HESI LPN
Medical Surgical HESI 2023
1. Which other congenital defects are common in children with Down syndrome?
- A. Hypospadias
- B. Pyloric stenosis
- C. Heart defects
- D. Hip dysplasia
Correct answer: C
Rationale: The correct answer is C: Heart defects. Many children with Down syndrome are born with congenital heart defects. These heart abnormalities are more prevalent in individuals with Down syndrome than in the general population. Choices A, B, and D are incorrect because while they may be congenital defects in children, they are not commonly associated with Down syndrome. Hypospadias is a urogenital condition, pyloric stenosis affects the stomach, and hip dysplasia involves the hip joint, but these are not typically seen as frequently as heart defects in children with Down syndrome.
2. While planning care for a client with carpal tunnel syndrome, the nurse identifies a collaborative problem of pain. What is the etiology of this problem?
- A. Irritation of nerve endings
- B. Diminished blood flow
- C. Ischemic tissue changes
- D. Compression of a nerve
Correct answer: D
Rationale: The correct answer is D: Compression of a nerve. In carpal tunnel syndrome, pain arises from the compression of the median nerve within the carpal tunnel. This compression leads to symptoms such as pain, numbness, and tingling in the hand and arm. Choices A, B, and C are incorrect because carpal tunnel syndrome pain is primarily caused by the physical compression of the nerve, rather than irritation of nerve endings, diminished blood flow, or ischemic tissue changes.

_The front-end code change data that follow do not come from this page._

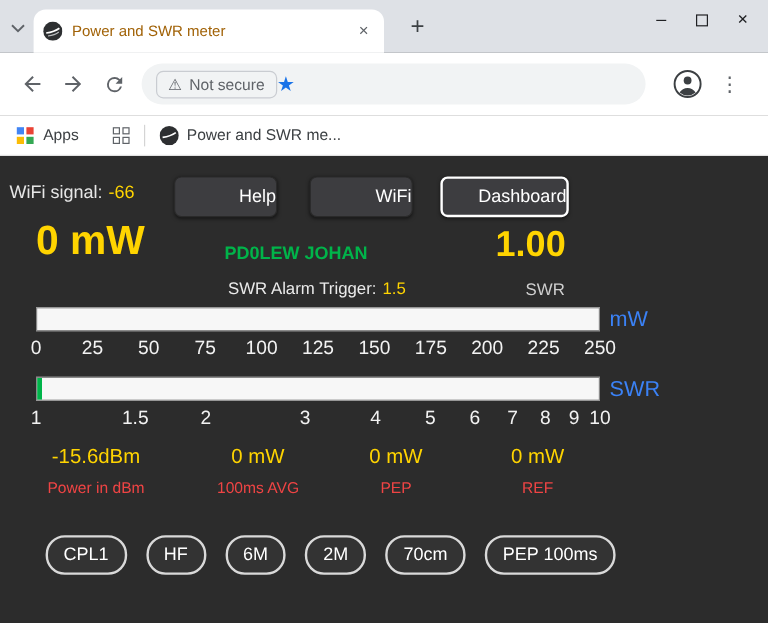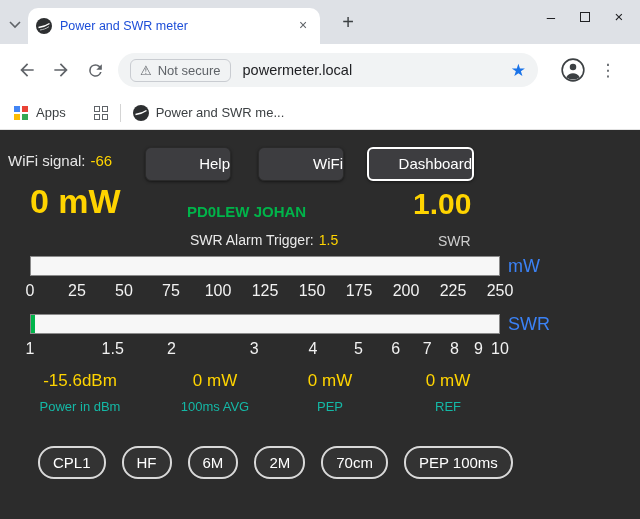"Power and SWR meter" .tab-title { color: #1d4ed8 -> #a16207 }
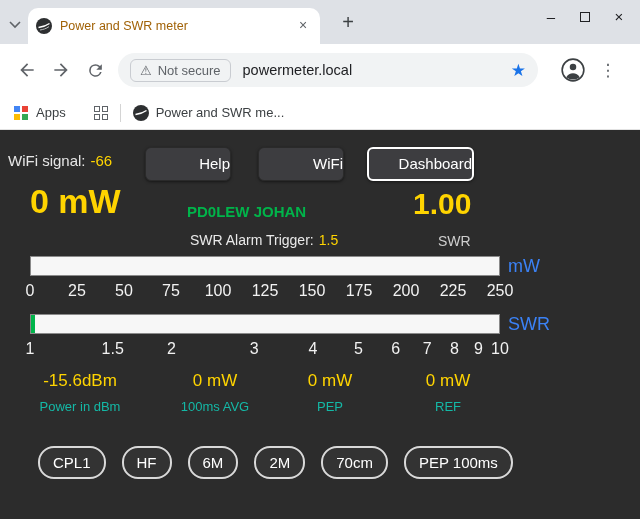"powermeter.local" span.url-text { html: <span>powermeter.local</span> -> none }
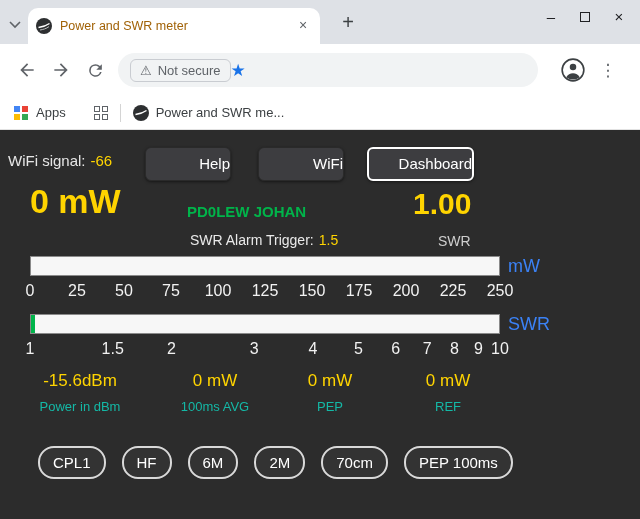"Power in dBm" .stat-label { color: #14b8a6 -> #ef4444 }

3. An adult client who received partial-thickness and full-thickness burns over 40% of the body in a house fire is admitted to the inpatient burn unit.
- A. Normal Saline
- B. Lactated Ringer’s
- C. 5% Dextrose in water
- D. 0.45% Sodium Chloride
Correct answer: B
Rationale: In burn patients, Lactated Ringer's solution is preferred over other options as it helps in restoring fluid and electrolyte balance effectively. Lactated Ringer's contains electrolytes (sodium, potassium, calcium) that closely mimic the body's natural composition, making it a suitable choice for fluid resuscitation in burn injuries. Normal Saline (Choice A) lacks electrolytes like potassium and calcium, which are essential in burn management. 5% Dextrose in water (Choice C) is a hypotonic solution and is not the ideal choice for fluid resuscitation in burn patients. 0.45% Sodium Chloride (Choice D) is a hypotonic solution mainly used for conditions requiring free water replacement rather than volume expansion needed in burn injuries.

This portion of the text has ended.